Ближе к вечеру приезжали рабочие из тайги. Входная дверь общежития начинала бухать, холод влетал в коридор, куда выходят топки печей с железными ковриками у каждой. Надо много дров, чтобы в комнатах было тепло. Каждый вечер Ася носила дрова, подкладывая в печи. «Таскай да таскай», – говорила она. Хачик лежал один и плакал. Вот и нужна была Нина, ох, как она тут была нужна… То игрушку над ним повертит, то поговорит пищащим голосом, глядишь, – ребёнок замолчал. Она даже по примеру Аси пелёнку ему перестелила. Так водиться ей не понравилось, пусть уж мать. Но туго завёрнутого, точно кукла, тёплого и тяжёлого ребёнка держать было приятно. Кукол ей всегда не хватало.

Довольно умело покачивая на руках дитя, добровольная нянька прислушивалась к голосам, иногда подходила к двери и выглядывала в коридор. Услышав, что приехал Петька и его бригада, она положила ребёнка в кроватку и постучала в дверь, которая была напротив Асиной.

– Дядя Петя, здравствуйте! Здравствуйте, дяденьки!

– Чего тебе? – Петька сидел на кровати, разматывая портянки. Огромные валенки стояли рядом. – Переодеться не даст! – заорал. Лицо покраснело, а глаза побелели от злости.

– Его нет, – ответил вежливо другой дядька, зовут Ромкой, но она должна называть Романом.

– Дядя Роман, а когда он будет?

– Повезло Кольке на малолетку, а ну пш-ла отседа! – Петька сунул ноги в тёплые тапочки.

Понятно девочке Нине, не такая она маленькая, что дядькам надо после работы переодеться в домашнюю одежду.

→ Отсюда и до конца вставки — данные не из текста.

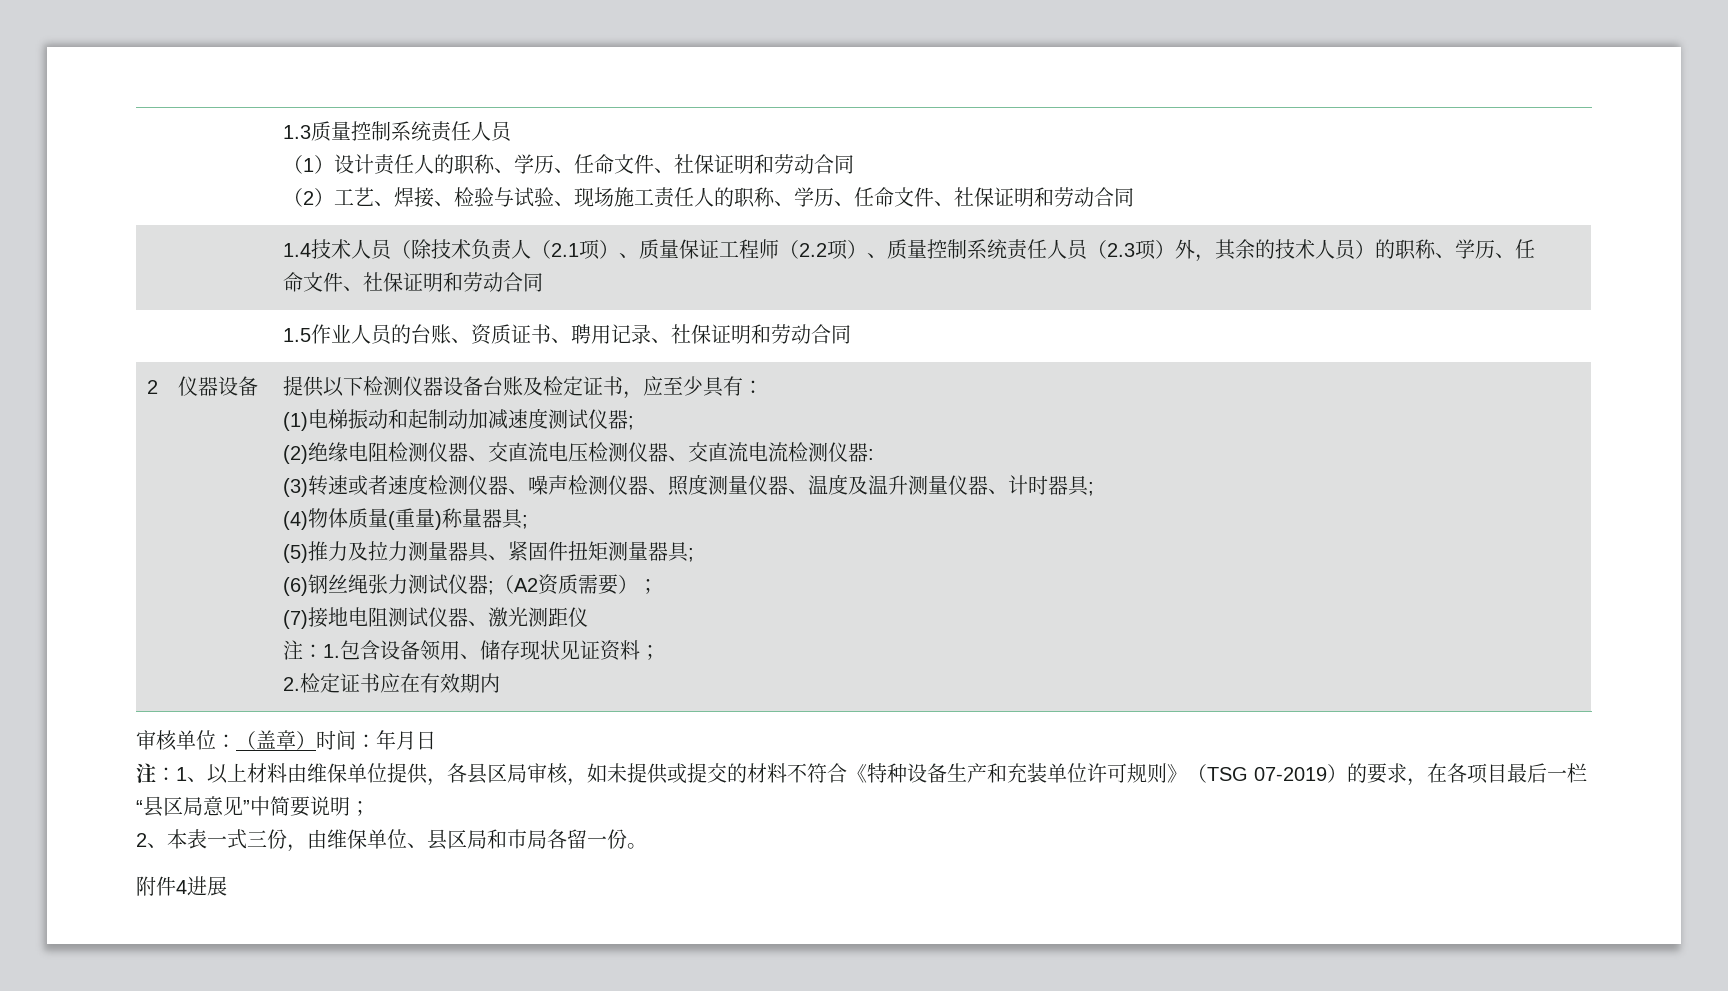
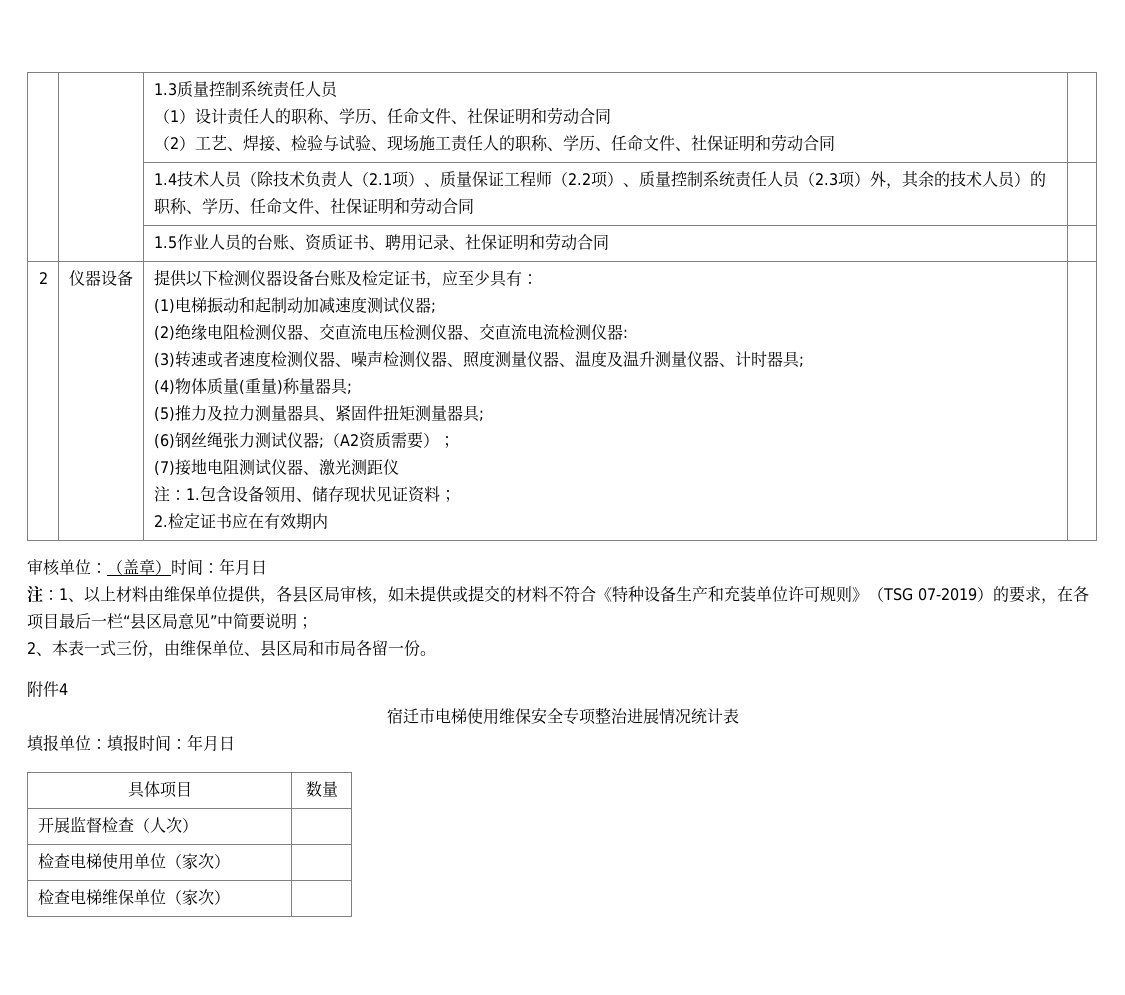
- 附件4进展
+ 附件4
+ 宿迁市电梯使用维保安全专项整治进展情况统计表
+ 填报单位：填报时间：年月日
+ 具体项目 | 数量
+ 开展监督检查（人次） |
+ 检查电梯使用单位（家次） |
+ 检查电梯维保单位（家次） |

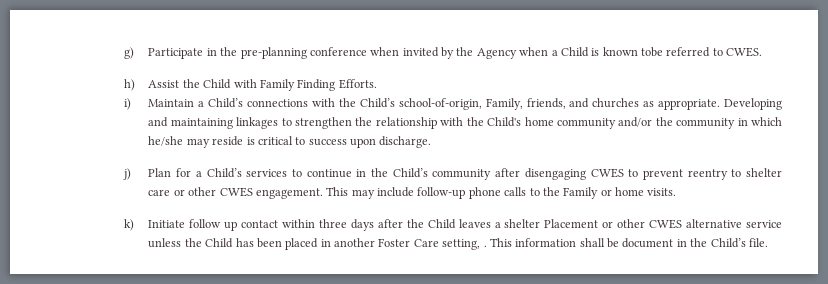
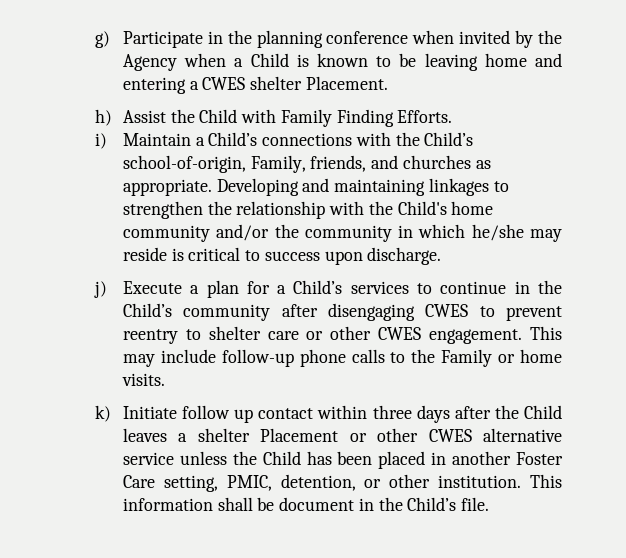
- g) Participate in the pre-planning conference when invited by the Agency when a Child is known tobe referred to CWES.
+ g) Participate in the planning conference when invited by the Agency when a Child is known to be leaving home and entering a CWES shelter Placement.
- j) Plan for a Child’s services to continue in the Child’s community after disengaging CWES to prevent reentry to shelter care or other CWES engagement.
+ j) Execute a plan for a Child’s services to continue in the Child’s community after disengaging CWES to prevent reentry to shelter care or other CWES engagement.
- k) Initiate follow up contact within three days after the Child leaves a shelter Placement or other CWES alternative service unless the Child has been placed in another Foster Care setting, .
+ k) Initiate follow up contact within three days after the Child leaves a shelter Placement or other CWES alternative service unless the Child has been placed in another Foster Care setting, PMIC, detention, or other institution.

Дома они ходят в спортивных костюмах, будто какая-то волейбольная команда. Но она так заждалась… Ещё со школы, с уроков мечтала: прибежит в барак, а там Коля…

– Тебе сколь лет? – продолжил воспитание Петька, видя, что девчонка не исчезла, а торчит на пороге, выпуская из комнаты драгоценное тепло.

– Тринадцать, – нарочно преувеличила Нина.

– Врёшь! Одиннадцать! – нарочно преуменьшил Петька. – Эт-то что ж у тебя за отец, что разрешает к мужикам в бараки бегать?..

– Какое тебе дело, – остановил Петьку Роман.

Нина посмотрела на кровать, на ту, что в углу у окна: там валялись в беспорядке бумаги с чёрными значками нот. Лицо её бледное порозовело так, что теперь по нему можно догадаться, каким симпатичным оно будет к шестнадцати годам, и тогда в посёлке все точно заметят, как выросла у Стриковых дочка. Правда, неизвестно: заметят ли они сами.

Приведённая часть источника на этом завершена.